TASK DETAILS:
Find the string "weight" in the entries and copy each line that has it.

──────── DATA LISTING ────────

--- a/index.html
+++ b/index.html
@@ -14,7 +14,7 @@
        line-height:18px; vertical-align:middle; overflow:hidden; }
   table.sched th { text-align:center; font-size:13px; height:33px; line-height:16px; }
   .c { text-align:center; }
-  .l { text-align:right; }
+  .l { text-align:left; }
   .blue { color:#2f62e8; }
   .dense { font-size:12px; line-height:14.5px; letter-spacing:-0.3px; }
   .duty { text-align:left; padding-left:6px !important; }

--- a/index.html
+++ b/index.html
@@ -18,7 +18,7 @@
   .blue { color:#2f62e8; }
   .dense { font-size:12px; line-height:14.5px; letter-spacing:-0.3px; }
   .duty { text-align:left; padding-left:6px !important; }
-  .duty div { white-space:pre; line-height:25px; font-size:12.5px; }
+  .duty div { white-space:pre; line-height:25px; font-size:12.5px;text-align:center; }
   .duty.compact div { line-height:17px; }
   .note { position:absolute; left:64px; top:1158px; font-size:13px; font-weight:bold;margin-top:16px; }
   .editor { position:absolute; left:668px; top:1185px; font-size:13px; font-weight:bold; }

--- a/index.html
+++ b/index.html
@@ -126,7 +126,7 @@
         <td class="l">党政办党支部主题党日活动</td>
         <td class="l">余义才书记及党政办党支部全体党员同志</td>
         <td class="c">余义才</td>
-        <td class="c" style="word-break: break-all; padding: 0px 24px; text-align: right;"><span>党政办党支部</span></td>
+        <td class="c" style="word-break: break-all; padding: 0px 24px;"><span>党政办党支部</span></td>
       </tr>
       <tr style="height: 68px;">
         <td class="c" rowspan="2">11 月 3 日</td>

────────

REPLY:
   .note { position:absolute; left:64px; top:1158px; font-size:13px; font-weight:bold;margin-top:16px; }
   .editor { position:absolute; left:668px; top:1185px; font-size:13px; font-weight:bold; }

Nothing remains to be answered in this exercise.